30 March 2022, 9.21pm EDT
Long Point First Nation is facing serious threats from a proposed open-pit lithium mine a few kilometres from the community of Winneway, on the shores of Lake Simard, part of Kitci Sibi (the Ottawa River) in northern Quebec, Canada.
This site is occupied daily by members of the community. The cumulative impacts of the company’s global project are significant. These include impacts on water and on the caribou essential habitat, an endangered species central to the First Nation’s traditions.
The members of Long Point First Nation are in the best position to assess and decide on the impacts of mining projects that affect them, as part of their right to self-determination. Sayona Mining must stop artificially dividing its lithium mine project into several sub-projects. All the impacts of its three lithium deposits in the Anicinape Aki territory must be assessed before any mining permit is issued.
Context:
For millennia, the Anicinapek people of Long Point First Nation have hunted, fished, trapped and gathered medicinal plants on their unceded ancestral territory. After centuries of colonization and exploitation of natural resources by Canada and Quebec State, the fact that they still practice their Aboriginal rights is indisputable proof that their identity is rooted in their territory.
In 1923, the families were forced to relocate in a hurry when their homes were swallowed up by rising waters following the construction of a hydroelectric dam on the Ottawa River.
A century later, Long Point First Nation is facing this new threat of mining.
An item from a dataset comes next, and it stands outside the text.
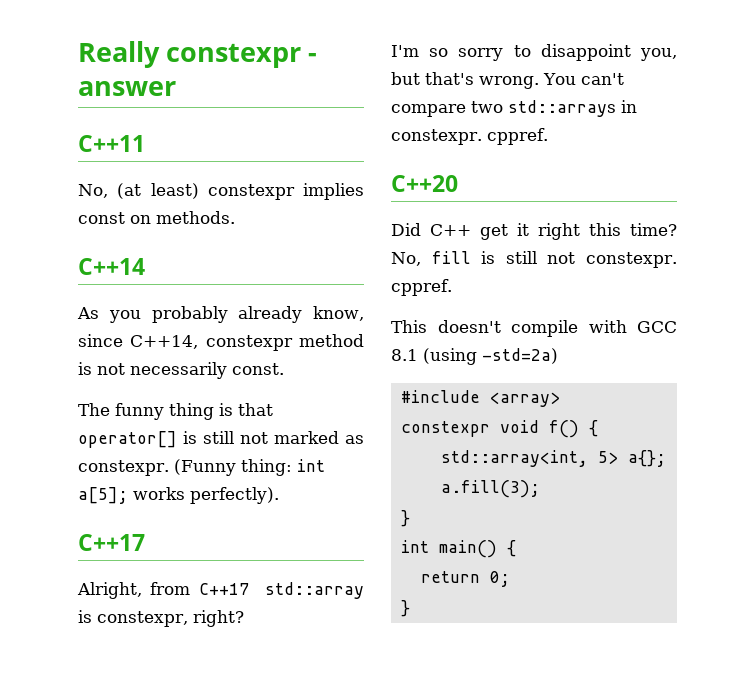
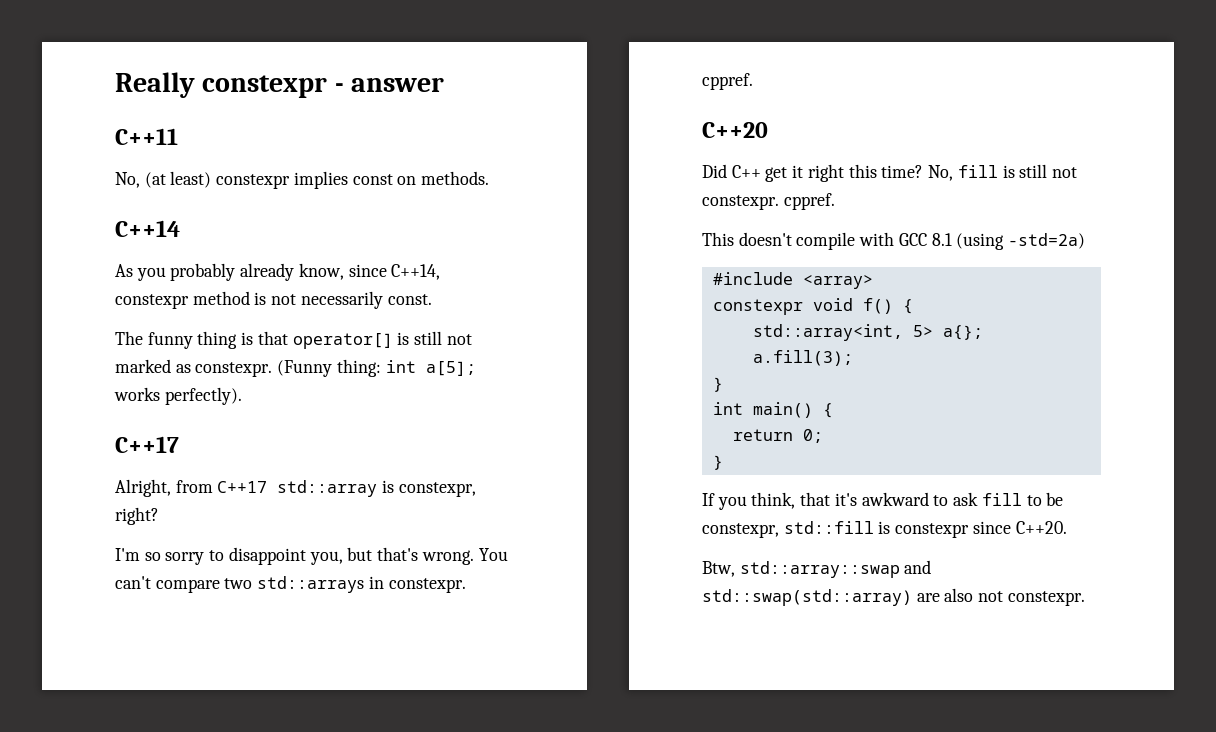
+ If you think, that it's awkward to ask fill to be constexpr, std::fill is constexpr since C++20.
+ Btw, std::array::swap and std::swap(std::array) are also not constexpr.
Two other lithium deposits in Abitibi-Témiscamingue by the same mining company pose serious threats to the groundwater of two eskers of world renowned purity : Authier Lithium project and North American Lithium mine. Despite these numerous issues, the company still refuses to conduct a single comprehensive impact assessment of all of its deposits, which would nevertheless feed the same chemical ore processing plant.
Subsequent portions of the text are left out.